0

Comedy Central and BBC Canada – A Continent of Reruns

Posted by Somebody's Mother on 9:16 p.m. in ,
How many of you think that the Gomery Report is funny? How many of you can even remember the scandal that it investigated? You’d know if you watched This Hour Has 22 Minutes on Monday, January 17th. No, it wasn’t doing a goof on Canadian History; the show itself was Canadian history, a good six years old. Political humour isn’t funny unless it’s current, but Comedy Central Canada just keeps playing reruns of This Hour Has 22 Minutes because even though it’s old and stale, it’s Canadian.

Good comedy almost always has an element of surprise. After all, a joke isn’t funny if you know the punch line. A pie in the face isn’t funny if you can see that pie coming from a long way off. Similarly, if you’ve seen the same stand-up comics do the same routines over and over again on Just for Laughs, it’s just not funny anymore. How many times can you watch Shaun Majumder do the most embarrassing shtick that couldn’t get a laugh from a college kid who’s had a few beers? It wasn’t funny the first time and it gets increasingly pathetic with each watching. A comic, who I’ve already seen, has to be particularly funny to get a laugh out of me after I’ve watched one of his pathetically un-funny introductions or eulogies to each comic’s routine. Yet I watch in hope, hope that one day I’ll see something new that will make me laugh.

While I applaud the mission of the CRTC to maintain Canadian content so that Canadian artists can be employed and that the country’s media reflects Canadian culture, there ought to be a law against the number of times a show can be broadcasted because it’s Canadian and cheap.

Speaking of Canadian content, if I’m paying for BBC in Canada, why can’t I see British programming? It makes no sense. When I watch ABC, NBC, CBS, and Fox, I see American shows and not reruns of a bunch of Canadian home improvement shows just so the station can meet its Canadian content requirements. A little research answered this question. BBC Canada is owned both by a Toronto company, Alliance Atlantis (80%) and BBC Worldwide (20%), therefore the CRTC considers BBC Canada to be a Canadian network. (Please don’t try to read that sentence aloud – you may hurt your mouth.) As a Canadian company, they must show a certain quota of Canadian shows, and that’s why you get a lot of Debbie Travis and Holmes on Homes.
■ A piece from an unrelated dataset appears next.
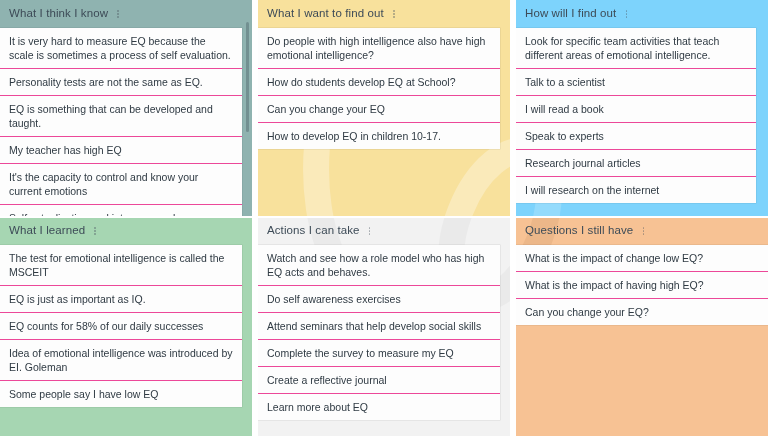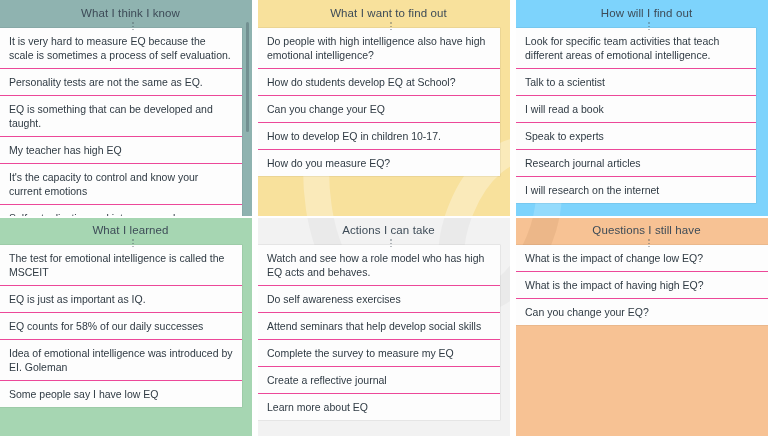"What I think I know" .col-header { flex-direction: column -> none }
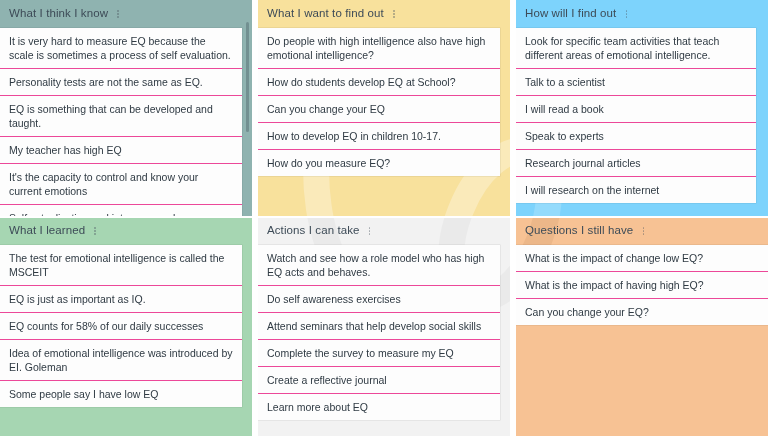"How do you measure EQ?" div.card { html: <div>How do you measure EQ?</div> -> none }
Much of cable TV, particularly during the day, is made up of reruns. I can accept this to a certain degree, but when primetime rolls around, I would like to get what I pay for if I have to pay for television. If I watch a network that advertises itself as a network of reruns – Déjà Vu, for example – I’m aware that I’m paying for old shows. When I pay for a specialty channel, I hope to watch new shows. As a fan of British television, it is extremely disappointing to pay for a channel called BBC and find that it’s a home and garden channel in disguise.